:: Provided records
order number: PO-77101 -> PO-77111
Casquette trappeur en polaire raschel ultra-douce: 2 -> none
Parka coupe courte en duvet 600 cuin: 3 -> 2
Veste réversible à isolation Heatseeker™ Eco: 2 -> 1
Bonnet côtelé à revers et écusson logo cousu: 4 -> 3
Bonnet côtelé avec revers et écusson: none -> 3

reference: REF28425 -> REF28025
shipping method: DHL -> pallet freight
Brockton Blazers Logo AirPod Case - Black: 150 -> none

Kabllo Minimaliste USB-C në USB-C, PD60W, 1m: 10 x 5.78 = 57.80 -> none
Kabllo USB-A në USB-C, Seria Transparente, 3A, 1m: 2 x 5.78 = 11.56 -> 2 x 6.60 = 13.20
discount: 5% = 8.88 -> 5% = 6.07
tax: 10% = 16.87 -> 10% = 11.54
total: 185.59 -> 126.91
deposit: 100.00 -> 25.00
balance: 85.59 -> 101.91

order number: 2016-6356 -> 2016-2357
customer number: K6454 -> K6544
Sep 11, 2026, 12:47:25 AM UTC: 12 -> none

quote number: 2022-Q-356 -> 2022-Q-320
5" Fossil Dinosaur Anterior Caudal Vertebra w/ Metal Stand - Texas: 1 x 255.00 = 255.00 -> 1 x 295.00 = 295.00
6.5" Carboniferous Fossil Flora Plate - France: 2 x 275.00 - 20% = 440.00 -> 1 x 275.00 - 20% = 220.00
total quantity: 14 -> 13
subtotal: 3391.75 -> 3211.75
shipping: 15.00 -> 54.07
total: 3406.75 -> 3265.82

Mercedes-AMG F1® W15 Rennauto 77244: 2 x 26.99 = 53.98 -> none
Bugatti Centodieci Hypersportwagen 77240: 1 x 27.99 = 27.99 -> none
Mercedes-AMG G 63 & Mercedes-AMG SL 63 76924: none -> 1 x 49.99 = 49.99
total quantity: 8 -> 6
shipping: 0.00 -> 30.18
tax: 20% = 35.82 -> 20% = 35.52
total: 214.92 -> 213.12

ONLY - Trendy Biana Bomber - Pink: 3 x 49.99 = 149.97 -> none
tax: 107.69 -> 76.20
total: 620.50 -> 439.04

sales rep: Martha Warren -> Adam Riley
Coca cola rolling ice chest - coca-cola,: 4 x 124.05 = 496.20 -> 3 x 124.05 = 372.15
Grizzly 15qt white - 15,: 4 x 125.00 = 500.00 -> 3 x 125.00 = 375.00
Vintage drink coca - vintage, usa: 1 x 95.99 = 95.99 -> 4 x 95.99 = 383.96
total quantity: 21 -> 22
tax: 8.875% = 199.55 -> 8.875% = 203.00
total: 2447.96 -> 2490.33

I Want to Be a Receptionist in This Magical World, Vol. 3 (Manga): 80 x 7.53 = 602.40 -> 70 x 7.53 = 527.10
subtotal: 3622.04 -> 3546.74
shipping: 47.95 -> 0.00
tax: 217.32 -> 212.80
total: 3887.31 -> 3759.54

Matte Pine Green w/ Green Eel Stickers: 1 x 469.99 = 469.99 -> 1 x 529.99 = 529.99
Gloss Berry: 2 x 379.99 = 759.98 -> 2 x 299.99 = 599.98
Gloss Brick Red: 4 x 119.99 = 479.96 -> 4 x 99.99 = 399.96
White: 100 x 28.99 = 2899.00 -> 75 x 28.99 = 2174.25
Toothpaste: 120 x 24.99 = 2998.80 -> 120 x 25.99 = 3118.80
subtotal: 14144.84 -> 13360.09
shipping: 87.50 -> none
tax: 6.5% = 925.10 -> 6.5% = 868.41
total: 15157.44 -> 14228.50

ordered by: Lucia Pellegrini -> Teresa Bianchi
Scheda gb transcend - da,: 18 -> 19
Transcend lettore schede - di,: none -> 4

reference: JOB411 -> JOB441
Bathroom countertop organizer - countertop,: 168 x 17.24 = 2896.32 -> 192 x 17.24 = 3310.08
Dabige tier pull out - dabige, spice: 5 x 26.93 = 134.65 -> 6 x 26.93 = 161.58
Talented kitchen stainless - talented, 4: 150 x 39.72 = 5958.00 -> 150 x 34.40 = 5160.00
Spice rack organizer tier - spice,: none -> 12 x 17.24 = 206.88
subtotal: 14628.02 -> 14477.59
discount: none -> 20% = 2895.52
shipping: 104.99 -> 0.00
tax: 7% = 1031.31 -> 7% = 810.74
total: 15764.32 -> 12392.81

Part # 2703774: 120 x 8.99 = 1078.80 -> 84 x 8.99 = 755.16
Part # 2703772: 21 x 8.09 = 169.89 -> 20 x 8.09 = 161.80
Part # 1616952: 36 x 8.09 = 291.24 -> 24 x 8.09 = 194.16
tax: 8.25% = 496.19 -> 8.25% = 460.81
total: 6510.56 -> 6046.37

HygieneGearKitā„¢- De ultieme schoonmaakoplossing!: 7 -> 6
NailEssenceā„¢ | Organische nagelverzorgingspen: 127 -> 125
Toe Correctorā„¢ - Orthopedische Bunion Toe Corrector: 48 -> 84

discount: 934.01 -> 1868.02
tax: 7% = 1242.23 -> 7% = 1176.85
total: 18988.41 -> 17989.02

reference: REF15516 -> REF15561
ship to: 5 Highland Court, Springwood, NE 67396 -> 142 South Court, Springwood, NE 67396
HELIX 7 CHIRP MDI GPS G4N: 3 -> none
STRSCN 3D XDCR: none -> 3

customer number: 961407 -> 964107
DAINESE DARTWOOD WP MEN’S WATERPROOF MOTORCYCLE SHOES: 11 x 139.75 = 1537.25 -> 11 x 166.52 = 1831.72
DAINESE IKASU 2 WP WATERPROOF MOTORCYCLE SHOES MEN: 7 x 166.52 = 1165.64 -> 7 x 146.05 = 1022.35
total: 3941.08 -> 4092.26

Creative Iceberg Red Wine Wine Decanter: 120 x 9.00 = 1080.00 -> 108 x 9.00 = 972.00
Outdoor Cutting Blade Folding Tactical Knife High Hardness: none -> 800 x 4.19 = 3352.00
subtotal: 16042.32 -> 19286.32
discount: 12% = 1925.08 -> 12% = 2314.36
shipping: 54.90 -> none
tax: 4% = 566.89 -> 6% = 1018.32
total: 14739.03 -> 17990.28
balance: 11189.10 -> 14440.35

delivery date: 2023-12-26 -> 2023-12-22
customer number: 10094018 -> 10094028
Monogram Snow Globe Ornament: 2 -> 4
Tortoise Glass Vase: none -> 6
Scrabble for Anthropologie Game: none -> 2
::::
About this task:
Across the records above, show each line containing the word "subtotal".

Answer space:
subtotal: 3391.75 -> 3211.75
subtotal: 3622.04 -> 3546.74
subtotal: 14144.84 -> 13360.09
subtotal: 14628.02 -> 14477.59
subtotal: 16042.32 -> 19286.32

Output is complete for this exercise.